Im 17. Jahrhundert verfügte man noch nicht über genügend genau gehende Uhren, um über weite Strecken beispielsweise auf hoher See eine genaue Bestimmung der eigenen Position, vor allem der geografischen Länge, zu ermöglichen. Doch – so glaubte man – die Natur stellt eine Zeitmarke zur Verfügung, an der man immer wieder die eigenen ungenau gehenden Uhren eichen kann: den Jupitermond Io, der den Planeten in nicht ganz 2 Tagen einmal umrundet. Dabei tritt er regelmässig in den Planetenschatten. Der Schatteneintritt bzw. der Schattenaustritt kann recht genau beobachtet werden. Bereits Galilei hatte vorgeschlagen, diese Ereignisse als Marken zur Eichung von Uhren zu verwenden. Doch bald stellte man systematische Abweichungen von den vorausberechneten und in Tabellen veröffentlichten Zeiten fest: mal trat das Ereignis verfrüht ein, mal verspätet. 1676 stellte Ole Roemer fest, dass die Abweichungen mit den relativen Stellungen von Erde und Jupiter zusammenhingen. Er interpretierte sie darum als Lichtzeit. Damit gelang es zum ersten Mal, die Lichtgeschwindigkeit zu messen. Bis zu diesem Zeitpunkt war nicht klar, ob das Licht eine endliche oder eine unendliche Ausbreitungsgeschwindigkeit habe. Erst 1834 wurde zum ersten Mal die Lichtgeschwindigkeit auf der Erde gemessen, ab ca. 1850 waren die Messmethoden so weit verfeinert, dass sie (aus heutiger Sicht) gute Resultate lieferten.



Übungen:

  • Berechnen Sie die Horizontalparallaxe der Planeten Merkur bis Pluto für den erdnächsten bzw. erdfernsten Punkt der Bahn. Nehmen Sie zur Vereinfachung an, bei den Planetenbahnen handle es sich um Kreisbahnen mit der Sonne im Mittelpunkt.
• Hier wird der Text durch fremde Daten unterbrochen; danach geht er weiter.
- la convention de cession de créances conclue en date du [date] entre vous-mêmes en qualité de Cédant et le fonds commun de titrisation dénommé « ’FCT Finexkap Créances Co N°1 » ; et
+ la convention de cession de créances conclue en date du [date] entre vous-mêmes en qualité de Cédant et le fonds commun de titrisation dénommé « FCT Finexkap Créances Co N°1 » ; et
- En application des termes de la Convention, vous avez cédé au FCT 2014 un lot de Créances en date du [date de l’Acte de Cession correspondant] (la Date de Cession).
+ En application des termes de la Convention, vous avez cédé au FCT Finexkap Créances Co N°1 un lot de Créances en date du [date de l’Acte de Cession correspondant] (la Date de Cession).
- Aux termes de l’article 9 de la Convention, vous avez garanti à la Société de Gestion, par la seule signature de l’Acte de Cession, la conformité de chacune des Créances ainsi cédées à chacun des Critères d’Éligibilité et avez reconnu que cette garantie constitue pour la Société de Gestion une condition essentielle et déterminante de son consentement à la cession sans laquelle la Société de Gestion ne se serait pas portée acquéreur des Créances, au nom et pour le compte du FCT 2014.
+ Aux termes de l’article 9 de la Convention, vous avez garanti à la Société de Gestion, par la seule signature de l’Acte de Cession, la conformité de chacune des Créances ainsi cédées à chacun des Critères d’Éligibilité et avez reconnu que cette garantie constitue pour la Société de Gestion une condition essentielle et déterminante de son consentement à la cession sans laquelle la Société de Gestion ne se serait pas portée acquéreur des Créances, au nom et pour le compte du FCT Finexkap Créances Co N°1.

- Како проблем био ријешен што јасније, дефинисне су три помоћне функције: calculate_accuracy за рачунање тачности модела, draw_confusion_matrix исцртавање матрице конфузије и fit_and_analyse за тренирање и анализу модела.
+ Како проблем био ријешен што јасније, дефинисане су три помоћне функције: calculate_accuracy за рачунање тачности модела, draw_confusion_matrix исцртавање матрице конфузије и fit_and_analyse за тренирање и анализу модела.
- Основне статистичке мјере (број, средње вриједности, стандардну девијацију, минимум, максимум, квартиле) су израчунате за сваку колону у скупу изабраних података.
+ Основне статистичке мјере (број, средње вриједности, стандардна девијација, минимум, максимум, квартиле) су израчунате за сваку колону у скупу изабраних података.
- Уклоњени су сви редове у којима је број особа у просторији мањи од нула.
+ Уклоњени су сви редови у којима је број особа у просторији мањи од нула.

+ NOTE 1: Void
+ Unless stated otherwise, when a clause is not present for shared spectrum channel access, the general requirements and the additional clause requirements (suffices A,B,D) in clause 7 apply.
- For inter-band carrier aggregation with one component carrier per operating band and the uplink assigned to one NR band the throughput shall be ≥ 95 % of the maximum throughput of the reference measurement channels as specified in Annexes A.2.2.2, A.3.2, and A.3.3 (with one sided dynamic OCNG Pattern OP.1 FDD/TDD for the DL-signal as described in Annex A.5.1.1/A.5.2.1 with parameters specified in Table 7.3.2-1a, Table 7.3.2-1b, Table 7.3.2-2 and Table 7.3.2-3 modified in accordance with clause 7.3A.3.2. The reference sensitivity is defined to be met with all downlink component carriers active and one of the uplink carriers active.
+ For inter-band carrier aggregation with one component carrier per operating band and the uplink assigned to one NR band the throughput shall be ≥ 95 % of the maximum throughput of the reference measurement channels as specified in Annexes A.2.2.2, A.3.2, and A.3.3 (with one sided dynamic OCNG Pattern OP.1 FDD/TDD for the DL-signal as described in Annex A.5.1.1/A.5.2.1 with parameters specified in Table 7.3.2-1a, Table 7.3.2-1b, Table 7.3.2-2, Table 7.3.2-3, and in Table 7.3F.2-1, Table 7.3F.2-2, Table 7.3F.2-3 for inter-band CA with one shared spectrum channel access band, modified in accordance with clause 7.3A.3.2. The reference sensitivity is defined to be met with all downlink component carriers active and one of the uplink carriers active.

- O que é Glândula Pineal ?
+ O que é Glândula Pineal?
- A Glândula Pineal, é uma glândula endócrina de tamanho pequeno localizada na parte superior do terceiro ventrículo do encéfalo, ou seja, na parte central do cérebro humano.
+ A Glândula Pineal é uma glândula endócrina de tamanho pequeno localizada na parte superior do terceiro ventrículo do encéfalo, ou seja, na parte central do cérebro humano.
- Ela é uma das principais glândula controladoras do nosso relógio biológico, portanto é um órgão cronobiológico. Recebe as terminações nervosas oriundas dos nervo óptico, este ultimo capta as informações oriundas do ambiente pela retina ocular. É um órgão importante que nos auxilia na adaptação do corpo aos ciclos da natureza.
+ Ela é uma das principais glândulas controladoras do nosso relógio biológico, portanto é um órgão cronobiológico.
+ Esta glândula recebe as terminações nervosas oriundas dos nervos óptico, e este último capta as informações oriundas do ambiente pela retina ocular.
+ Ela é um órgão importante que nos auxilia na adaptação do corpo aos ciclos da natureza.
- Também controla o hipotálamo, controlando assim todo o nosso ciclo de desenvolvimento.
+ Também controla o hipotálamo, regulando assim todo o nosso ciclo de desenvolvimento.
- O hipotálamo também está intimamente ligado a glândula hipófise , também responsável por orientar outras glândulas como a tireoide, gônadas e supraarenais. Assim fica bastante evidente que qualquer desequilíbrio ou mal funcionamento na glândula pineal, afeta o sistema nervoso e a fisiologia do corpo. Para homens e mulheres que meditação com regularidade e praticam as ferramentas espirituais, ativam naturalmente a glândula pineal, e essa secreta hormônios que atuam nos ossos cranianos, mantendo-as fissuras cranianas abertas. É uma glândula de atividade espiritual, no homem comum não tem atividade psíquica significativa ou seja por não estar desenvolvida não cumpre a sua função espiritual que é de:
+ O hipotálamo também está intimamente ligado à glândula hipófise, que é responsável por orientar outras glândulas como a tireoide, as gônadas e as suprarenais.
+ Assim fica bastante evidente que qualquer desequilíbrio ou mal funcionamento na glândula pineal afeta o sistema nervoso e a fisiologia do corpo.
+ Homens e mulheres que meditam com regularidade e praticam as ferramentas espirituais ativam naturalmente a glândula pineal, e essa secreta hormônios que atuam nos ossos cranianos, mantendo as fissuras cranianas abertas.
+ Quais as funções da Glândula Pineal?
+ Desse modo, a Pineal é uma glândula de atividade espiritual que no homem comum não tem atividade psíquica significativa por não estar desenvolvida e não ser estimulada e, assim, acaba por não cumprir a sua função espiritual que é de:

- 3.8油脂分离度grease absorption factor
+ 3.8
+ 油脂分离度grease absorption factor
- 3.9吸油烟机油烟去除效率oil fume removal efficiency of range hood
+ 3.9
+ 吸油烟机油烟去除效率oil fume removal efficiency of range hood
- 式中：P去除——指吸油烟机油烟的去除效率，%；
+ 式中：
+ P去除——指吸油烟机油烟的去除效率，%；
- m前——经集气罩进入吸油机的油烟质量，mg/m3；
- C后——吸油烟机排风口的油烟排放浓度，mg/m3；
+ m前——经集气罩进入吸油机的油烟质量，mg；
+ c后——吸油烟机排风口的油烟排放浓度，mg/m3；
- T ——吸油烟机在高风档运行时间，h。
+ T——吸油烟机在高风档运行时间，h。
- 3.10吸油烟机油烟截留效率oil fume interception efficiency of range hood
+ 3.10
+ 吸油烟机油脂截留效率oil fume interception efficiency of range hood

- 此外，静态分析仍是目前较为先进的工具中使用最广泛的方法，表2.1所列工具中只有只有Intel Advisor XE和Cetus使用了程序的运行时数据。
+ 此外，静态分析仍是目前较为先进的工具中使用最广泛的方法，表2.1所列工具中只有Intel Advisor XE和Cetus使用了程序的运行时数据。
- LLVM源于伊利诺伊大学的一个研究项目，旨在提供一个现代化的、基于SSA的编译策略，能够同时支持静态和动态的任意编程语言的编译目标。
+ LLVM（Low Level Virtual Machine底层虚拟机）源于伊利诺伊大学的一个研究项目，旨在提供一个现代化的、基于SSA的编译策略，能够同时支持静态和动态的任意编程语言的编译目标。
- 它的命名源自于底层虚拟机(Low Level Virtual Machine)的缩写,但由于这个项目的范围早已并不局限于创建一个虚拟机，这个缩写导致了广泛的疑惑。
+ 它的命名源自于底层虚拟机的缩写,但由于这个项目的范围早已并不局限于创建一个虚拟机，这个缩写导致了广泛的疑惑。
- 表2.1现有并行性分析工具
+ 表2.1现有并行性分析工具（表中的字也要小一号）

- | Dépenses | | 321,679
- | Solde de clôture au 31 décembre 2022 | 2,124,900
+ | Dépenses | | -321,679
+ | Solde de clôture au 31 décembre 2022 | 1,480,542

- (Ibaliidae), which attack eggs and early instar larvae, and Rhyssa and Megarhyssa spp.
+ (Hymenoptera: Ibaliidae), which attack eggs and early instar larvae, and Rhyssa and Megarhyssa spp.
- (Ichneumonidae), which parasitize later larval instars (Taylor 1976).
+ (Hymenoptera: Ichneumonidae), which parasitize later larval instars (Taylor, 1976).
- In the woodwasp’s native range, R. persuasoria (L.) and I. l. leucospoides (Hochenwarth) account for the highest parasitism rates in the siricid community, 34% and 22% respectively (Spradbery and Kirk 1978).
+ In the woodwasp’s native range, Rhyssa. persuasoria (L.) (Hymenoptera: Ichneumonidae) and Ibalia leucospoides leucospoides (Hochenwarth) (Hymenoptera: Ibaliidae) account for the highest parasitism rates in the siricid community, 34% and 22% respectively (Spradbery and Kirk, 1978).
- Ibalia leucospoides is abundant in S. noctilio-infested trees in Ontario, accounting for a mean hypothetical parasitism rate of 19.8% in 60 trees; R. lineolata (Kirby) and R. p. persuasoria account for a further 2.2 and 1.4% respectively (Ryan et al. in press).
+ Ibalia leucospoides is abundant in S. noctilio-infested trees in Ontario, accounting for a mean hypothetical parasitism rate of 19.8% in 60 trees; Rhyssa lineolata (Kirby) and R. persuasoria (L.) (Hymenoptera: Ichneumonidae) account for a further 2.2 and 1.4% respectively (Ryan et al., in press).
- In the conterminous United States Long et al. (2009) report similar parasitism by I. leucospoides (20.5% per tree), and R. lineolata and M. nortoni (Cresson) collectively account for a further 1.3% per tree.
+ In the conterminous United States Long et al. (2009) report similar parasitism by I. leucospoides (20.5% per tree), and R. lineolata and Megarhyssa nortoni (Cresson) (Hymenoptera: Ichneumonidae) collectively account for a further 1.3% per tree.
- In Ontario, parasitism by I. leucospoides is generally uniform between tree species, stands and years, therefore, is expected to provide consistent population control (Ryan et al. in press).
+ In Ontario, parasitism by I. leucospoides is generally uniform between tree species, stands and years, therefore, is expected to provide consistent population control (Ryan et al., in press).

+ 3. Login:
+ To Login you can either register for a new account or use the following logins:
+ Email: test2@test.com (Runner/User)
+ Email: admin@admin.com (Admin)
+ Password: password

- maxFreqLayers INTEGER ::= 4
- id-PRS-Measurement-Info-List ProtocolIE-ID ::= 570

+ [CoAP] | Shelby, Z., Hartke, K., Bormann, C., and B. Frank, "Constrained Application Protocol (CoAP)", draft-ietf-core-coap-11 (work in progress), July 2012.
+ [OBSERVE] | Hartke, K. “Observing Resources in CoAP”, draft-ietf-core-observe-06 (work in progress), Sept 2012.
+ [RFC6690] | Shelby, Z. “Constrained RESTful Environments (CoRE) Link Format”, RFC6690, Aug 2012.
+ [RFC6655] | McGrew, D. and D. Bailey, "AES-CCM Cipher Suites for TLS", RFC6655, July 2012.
  • Welchen scheinbaren Durchmesser hat das Venusscheibchen in der erdnächsten Stellung des Planeten? Welchen scheinbaren Durchmesser errechnen Sie für Eros? Die Daten: Venus DV = 12 100 km, ΔV = 42 Mio km; Eros: De1 = 13 km, De2 = 33 km (Eros hat eine längliche Gestalt von ca. 13 × 13 × 33 km), Δe = 20 Mio km. Runden Sie das Ergebnis!
  • Berechnen Sie die Lichtzeit für die Planeten Merkur bis Pluto jeweils in der erdnächsten und in der erdfernsten Stellung. Nehmen Sie wieder vereinfachend an, bei den Planetenbahnen handle es sich um Kreisbahnen mit der Sonne im Mittelpunkt.
  • In welcher Stellung stehen Jupiter und Erde zueinander, wenn die Verfinsterungen am meisten verfrüht sind, in welcher Stellung sind sie am meisten verspätet? Wieviel macht der Effekt gegenüber einer mittleren Zeit aus, und in welcher Stellung stehen Erde und Jupiter zu diesem Zeitpunkt? Können Schatteneintritt (Verfinsterung von Io) und Schattenaustritt beim gleichen Umlauf beobachtet werden? Nehmen Sie zur Vereinfachung für alle drei Bahnen Kreisform an: Erde rE = 1 AE; Jupiter rJ = 5.20 AE; Io rI = 422 000 km.